***** Information

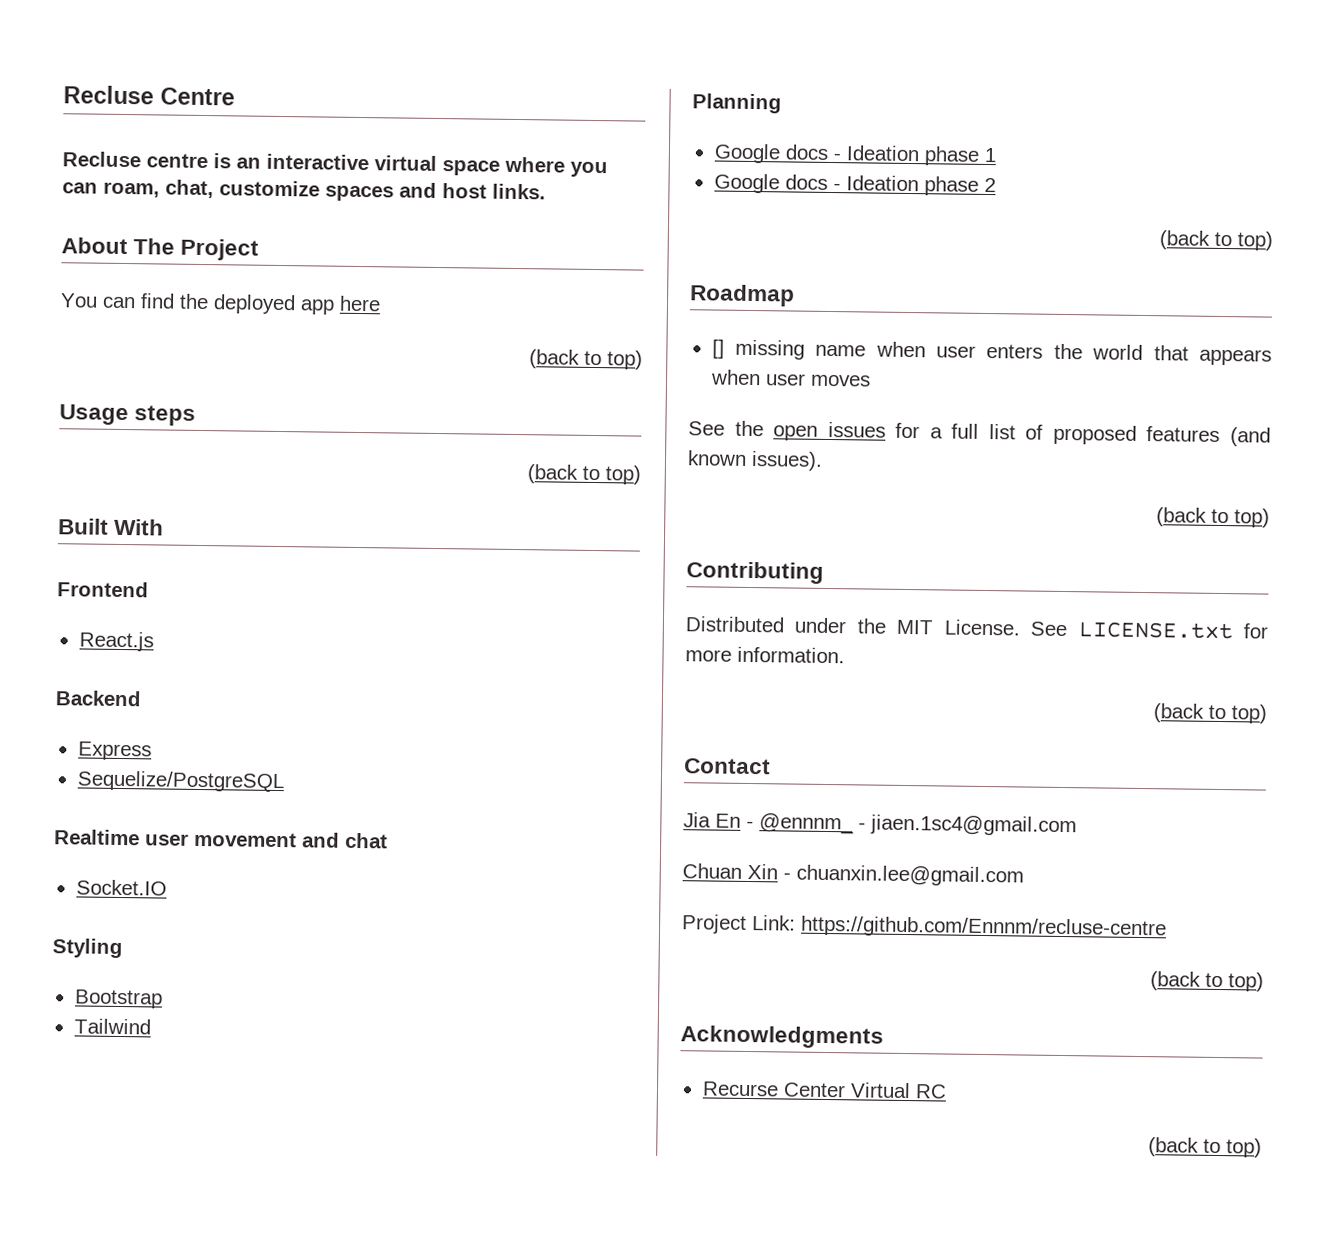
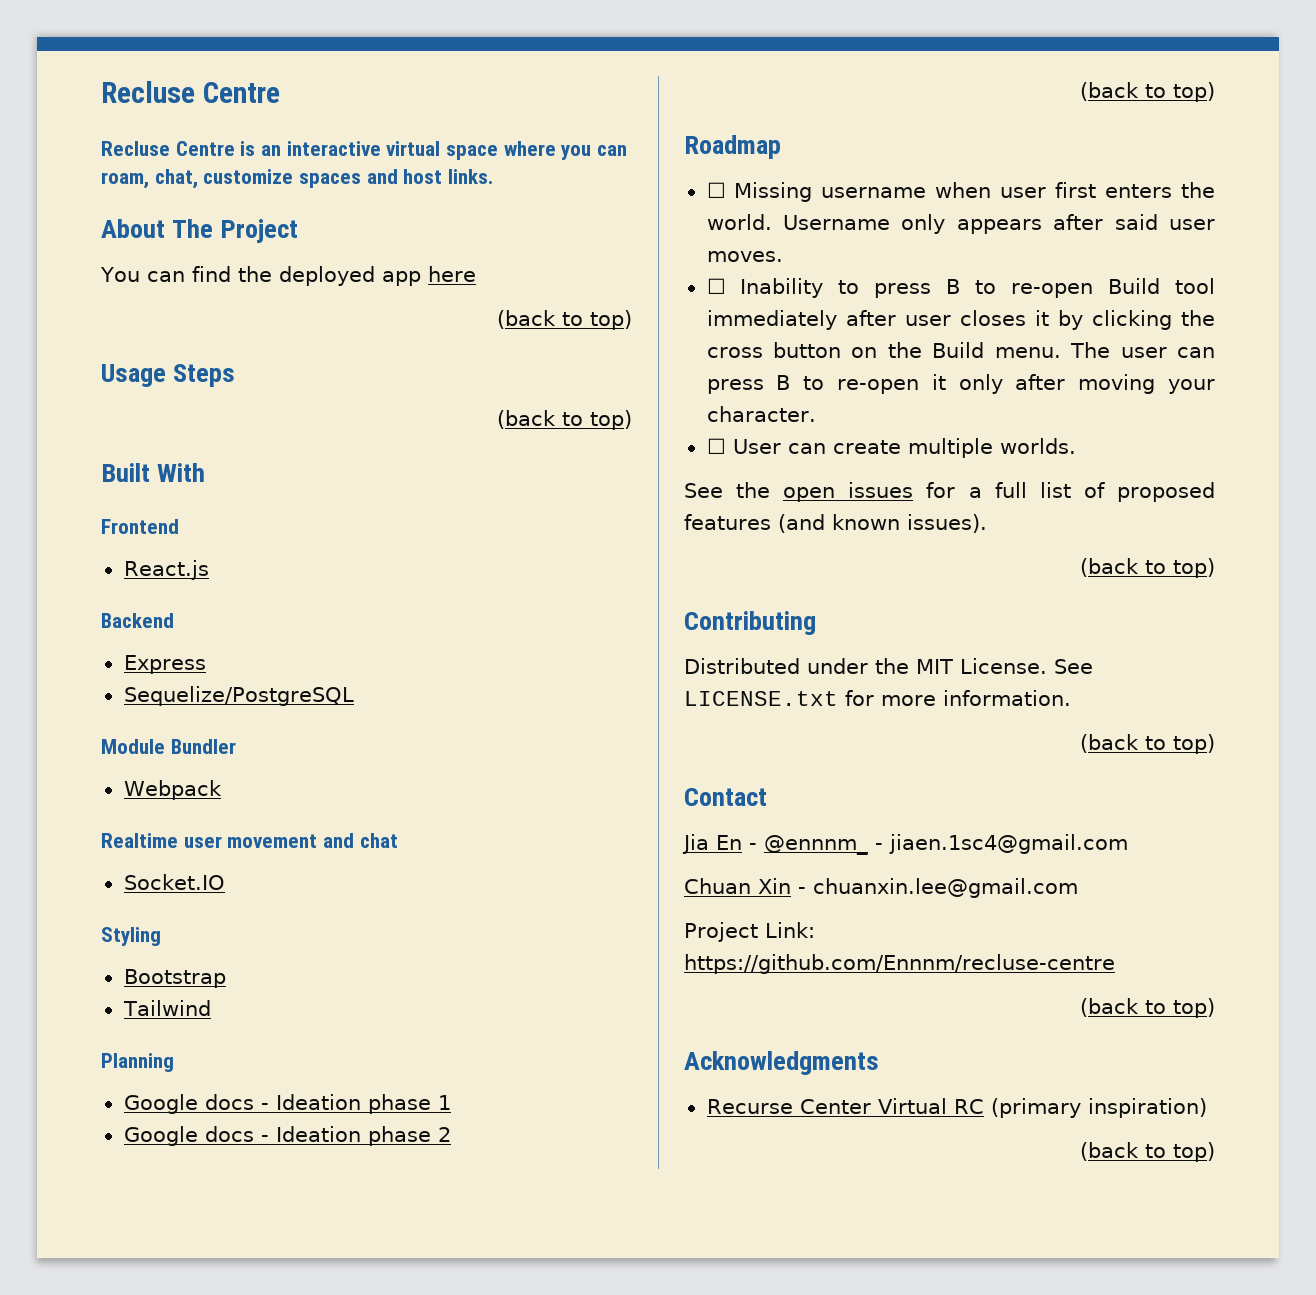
[146,153,208,169] centre -> [175,141,235,156] Centre
[134,405,197,426] steps -> [173,364,236,387] Steps
(284, 781) none -> [101,739,236,754] [123,780,222,800] // Module Bundler // Webpack
[711,339,977,360] [] missing name when user -> [706,182,1097,202] ☐ Missing username when user first
[1092,344,1272,366] [709,369,871,387] world that appears when user moves -> [706,214,1215,234] [706,251,783,262] [706,278,1215,298] [706,310,1215,330] [706,342,1215,358] [706,374,1215,394] [706,406,816,422] [706,438,1076,458] world. Username only appears after said user moves. // ☐ Inability to press B to re-open Build tool immediately after user closes it by clicking the cross button on the Build menu. The user can press B to re-open it only after moving your character. // ☐ User can create multiple worlds.
(947, 1091) none -> [990,1098,1207,1118] (primary inspiration)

**********

> **Assignment**
Go to the line in the listing above that has "[1092,344,1272,366] [709,369,871,387] world" in it. Set down that line and each one after it, exactly.

> **Your solution**
[1092,344,1272,366] [709,369,871,387] world that appears when user moves -> [706,214,1215,234] [706,251,783,262] [706,278,1215,298] [706,310,1215,330] [706,342,1215,358] [706,374,1215,394] [706,406,816,422] [706,438,1076,458] world. Username only appears after said user moves. // ☐ Inability to press B to re-open Build tool immediately after user closes it by clicking the cross button on the Build menu. The user can press B to re-open it only after moving your character. // ☐ User can create multiple worlds.
(947, 1091) none -> [990,1098,1207,1118] (primary inspiration)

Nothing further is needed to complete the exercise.